### Modification records

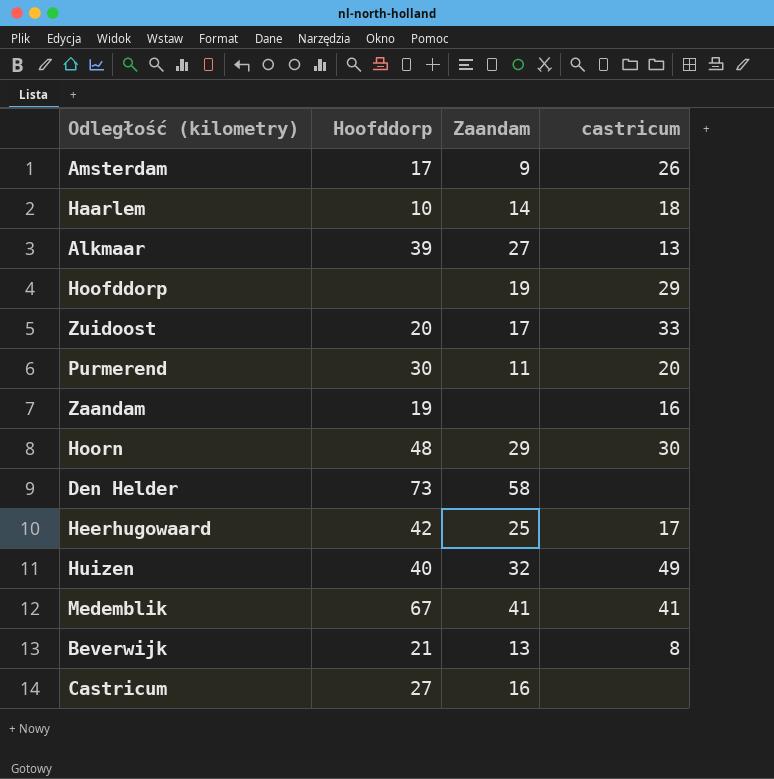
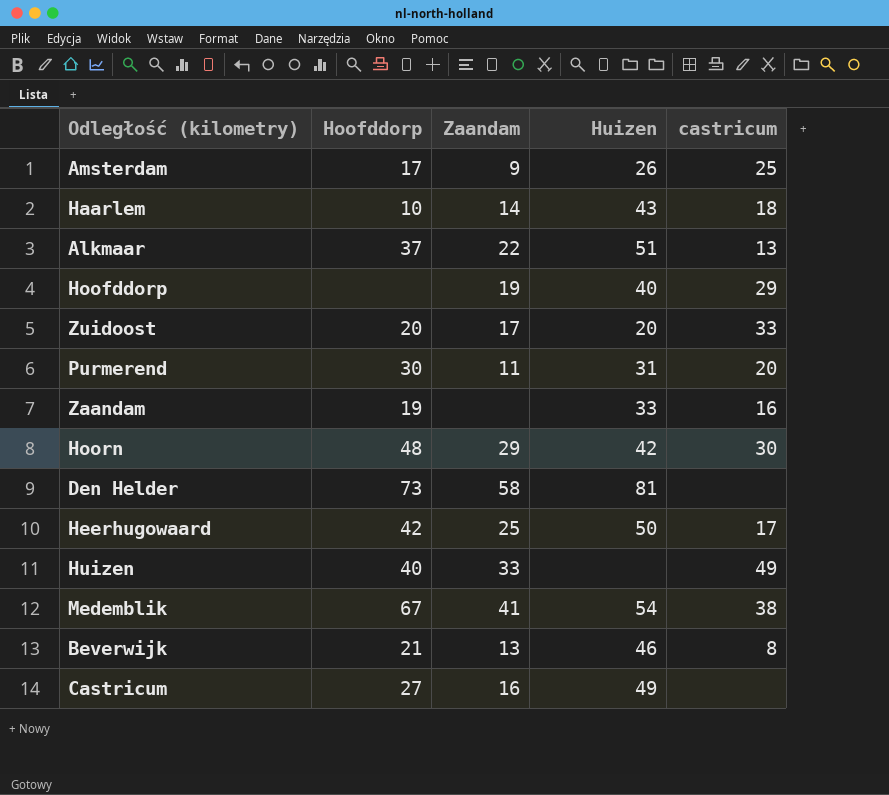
column Huizen | position: none -> 4
Amsterdam | castricum: 26 -> 25
Alkmaar | Hoofddorp: 39 -> 37
Alkmaar | Zaandam: 27 -> 22
Huizen | Zaandam: 32 -> 33
Medemblik | castricum: 41 -> 38

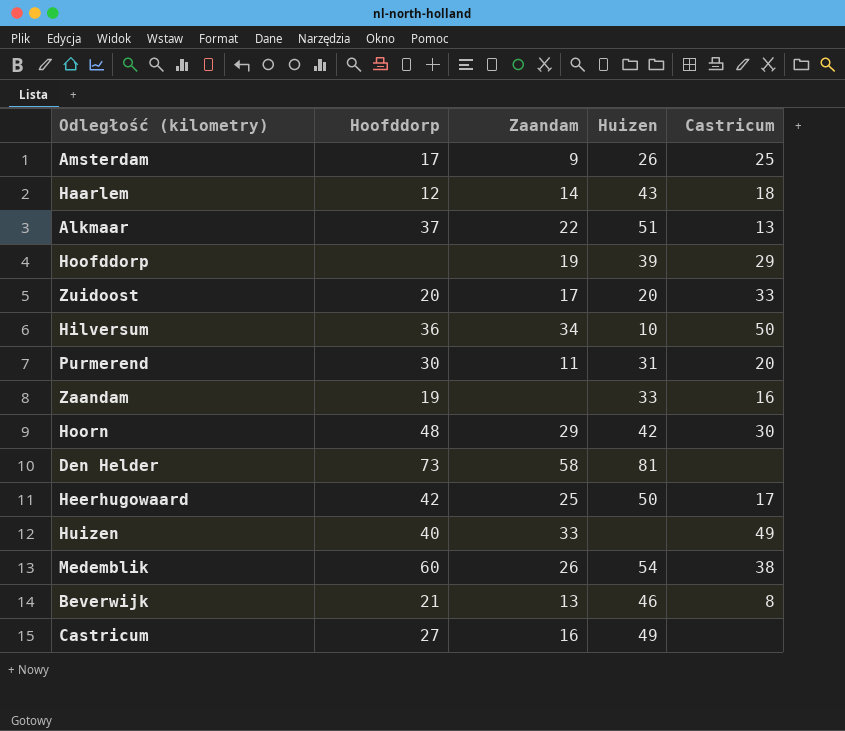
column name: castricum -> Castricum
Haarlem | Hoofddorp: 10 -> 12
Hoofddorp | Huizen: 40 -> 39
row Hilversum: none -> 36 | 34 | 10 | 50
Medemblik | Hoofddorp: 67 -> 60
Medemblik | Zaandam: 41 -> 26

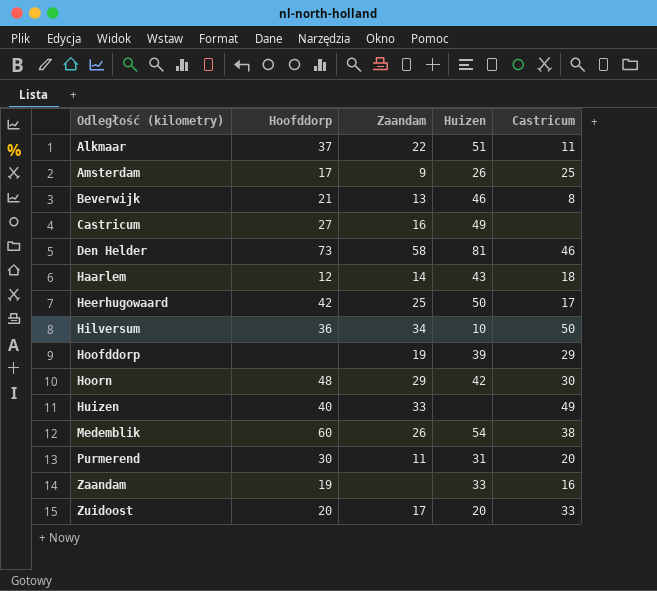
row order: none -> Odległość (kilometry) ascending
Alkmaar | Castricum: 13 -> 11
Den Helder | Castricum: none -> 46

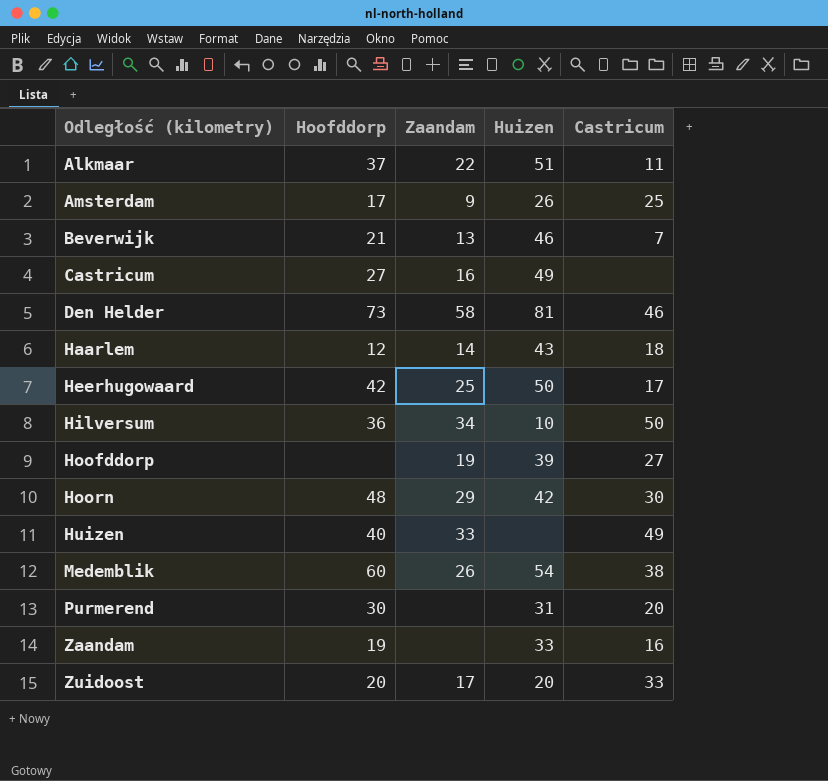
Beverwijk | Castricum: 8 -> 7
Hoofddorp | Castricum: 29 -> 27
Purmerend | Zaandam: 11 -> none

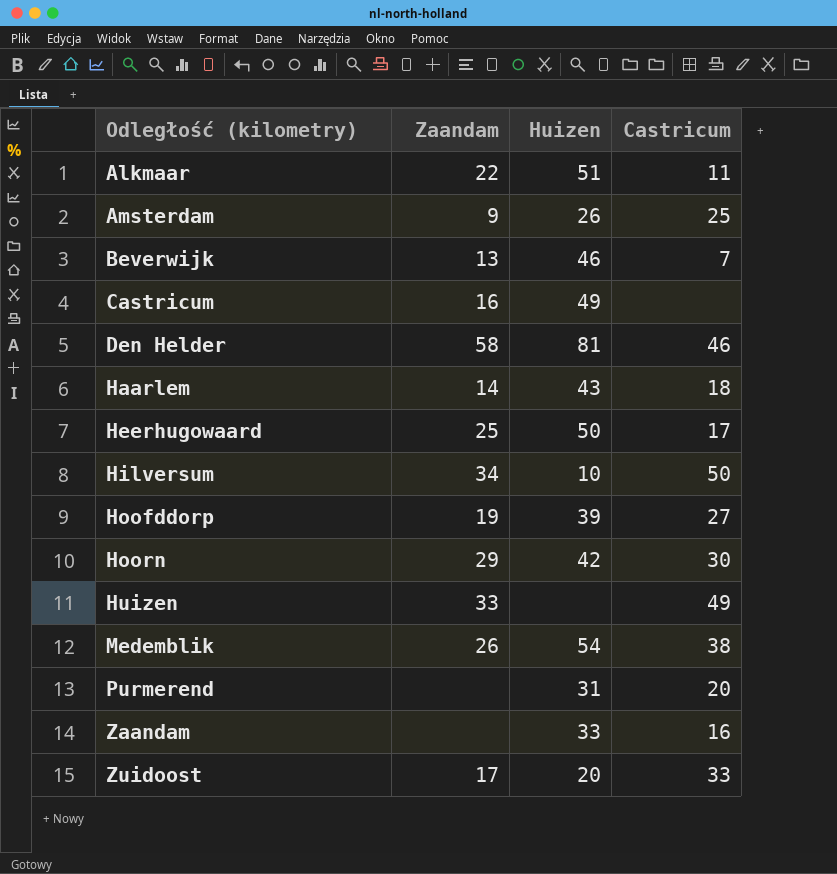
column Hoofddorp | position: 2 -> none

### WORK ITEM
Copy out all the data exactly. No images belong in the copy.

### OUTPUT
column Huizen | position: none -> 4
Amsterdam | castricum: 26 -> 25
Alkmaar | Hoofddorp: 39 -> 37
Alkmaar | Zaandam: 27 -> 22
Huizen | Zaandam: 32 -> 33
Medemblik | castricum: 41 -> 38

column name: castricum -> Castricum
Haarlem | Hoofddorp: 10 -> 12
Hoofddorp | Huizen: 40 -> 39
row Hilversum: none -> 36 | 34 | 10 | 50
Medemblik | Hoofddorp: 67 -> 60
Medemblik | Zaandam: 41 -> 26

row order: none -> Odległość (kilometry) ascending
Alkmaar | Castricum: 13 -> 11
Den Helder | Castricum: none -> 46

Beverwijk | Castricum: 8 -> 7
Hoofddorp | Castricum: 29 -> 27
Purmerend | Zaandam: 11 -> none

column Hoofddorp | position: 2 -> none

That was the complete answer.